A primary care system-level training and support programme for the secondary prevention of domestic violence and abuse: a multicentre cluster randomised trial with economic and process evaluation. IRIS+ RCT

Funding

This project is funded by the National Institute for Health and care Research (NIHR) – Public Health Research (PHR) funding stream: NIHR153788.

What’s the research question?

Is the IRIS+ intervention effective, cost-effective and scalable with regards to referring adults and children affected by domestic abuse from primary care for specialist advocacy support?

What is the problem?

Domestic abuse affects nine million adults in England and Wales. It damages health with societal costs over £66 billion a year. A large minority of adults and children consulting general practice are experiencing domestic abuse. Survivors are more likely to tell GPs than other professionals. Getting specialist domestic abuse support can improve survivors’ health, quality of life, and safety.

What is the aim of the research?

We will assess whether a general practice training and support programme for women, men and children, called IRIS+, works, whether it provides good value for money, and whether it is possible to deliver it at scale in different areas in England and Wales.
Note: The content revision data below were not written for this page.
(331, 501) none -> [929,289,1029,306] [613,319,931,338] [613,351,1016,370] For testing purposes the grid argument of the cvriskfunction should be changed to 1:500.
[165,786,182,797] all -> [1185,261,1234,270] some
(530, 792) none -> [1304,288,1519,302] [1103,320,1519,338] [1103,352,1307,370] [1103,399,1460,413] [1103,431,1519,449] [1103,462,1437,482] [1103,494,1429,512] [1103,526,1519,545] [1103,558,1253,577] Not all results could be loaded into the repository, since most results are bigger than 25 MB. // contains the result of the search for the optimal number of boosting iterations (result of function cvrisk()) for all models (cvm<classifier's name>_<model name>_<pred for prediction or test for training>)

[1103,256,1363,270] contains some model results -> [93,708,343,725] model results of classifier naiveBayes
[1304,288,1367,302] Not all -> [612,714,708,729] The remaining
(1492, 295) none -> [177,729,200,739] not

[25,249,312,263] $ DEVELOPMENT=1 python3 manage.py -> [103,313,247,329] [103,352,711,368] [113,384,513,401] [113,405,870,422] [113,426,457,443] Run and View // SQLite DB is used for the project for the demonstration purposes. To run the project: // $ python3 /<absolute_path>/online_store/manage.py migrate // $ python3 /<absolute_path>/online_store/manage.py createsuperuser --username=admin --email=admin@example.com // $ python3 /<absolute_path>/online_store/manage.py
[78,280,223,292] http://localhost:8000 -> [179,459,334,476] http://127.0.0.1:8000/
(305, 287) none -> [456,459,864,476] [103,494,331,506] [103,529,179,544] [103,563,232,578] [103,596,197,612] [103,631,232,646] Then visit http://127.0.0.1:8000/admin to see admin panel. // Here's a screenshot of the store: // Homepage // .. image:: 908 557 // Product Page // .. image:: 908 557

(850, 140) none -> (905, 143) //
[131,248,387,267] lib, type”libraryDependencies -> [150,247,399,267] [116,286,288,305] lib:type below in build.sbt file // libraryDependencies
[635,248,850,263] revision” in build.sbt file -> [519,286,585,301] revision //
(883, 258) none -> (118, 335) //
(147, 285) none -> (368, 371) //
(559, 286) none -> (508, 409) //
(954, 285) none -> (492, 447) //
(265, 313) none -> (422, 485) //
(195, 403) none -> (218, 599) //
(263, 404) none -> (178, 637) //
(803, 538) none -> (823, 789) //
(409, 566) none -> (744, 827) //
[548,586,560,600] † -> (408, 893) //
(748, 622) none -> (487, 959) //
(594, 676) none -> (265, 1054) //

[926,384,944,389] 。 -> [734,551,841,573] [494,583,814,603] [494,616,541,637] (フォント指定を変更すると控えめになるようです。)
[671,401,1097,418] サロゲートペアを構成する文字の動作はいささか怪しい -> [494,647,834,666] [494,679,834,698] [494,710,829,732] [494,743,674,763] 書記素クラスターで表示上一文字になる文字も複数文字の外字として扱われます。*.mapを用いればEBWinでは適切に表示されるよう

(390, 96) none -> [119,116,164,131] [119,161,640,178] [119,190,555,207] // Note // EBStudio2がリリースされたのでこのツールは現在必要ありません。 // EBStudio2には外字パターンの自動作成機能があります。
If IRIS+ is effective and cost-effective, the study will inform the commissioning of IRIS+ as a new service. Future implementation of a successful intervention could significantly improve the safety, wellbeing, and health of domestic abuse survivors and their children. This could create large downstream economic benefits for the NHS and society.

How will this be achieved?

IRIS (Identification & Referral to Improve Safety) is an effective and cost-effective training and support programme for GP staff. It helps them to understand the signs of domestic abuse among women, to ask them if they are experiencing it, and to refer them to specialist support.

In our patient and public advisory groups, women domestic abuse survivors have said that IRIS should also support children affected by domestic abuse. Men survivors have said that IRIS should support men. In our previous research, GPs told us that they wanted to better respond to everyone affected. In response, we developed and  . IRIS+ adds to IRIS by broadening the focus from women only to men and children as well, without diminishing the responses to women.

In IRIS+, an advocate educator and a clinical lead train GP staff. Training covers the signs of domestic abuse and how to refer people for support. Advocate educators advise GP staff, receive patient referrals, support survivors, and signpost perpetrators to local programmes. Dedicated children’s workers support affected children and young people.

In our new study, we will deliver IRIS+ in many general practices in 3 areas.

In all areas, we will assign practices by chance to either take part in IRIS+ or IRIS. We will then test whether IRIS+, compared to IRIS, is effective and cost-effective for men and children and whether delivering it on a large scale is possible.

Who is leading the research?

Dr Eszter Szilassy, Senior Research Fellow, Centre for Academic Primary Care, University of Bristol.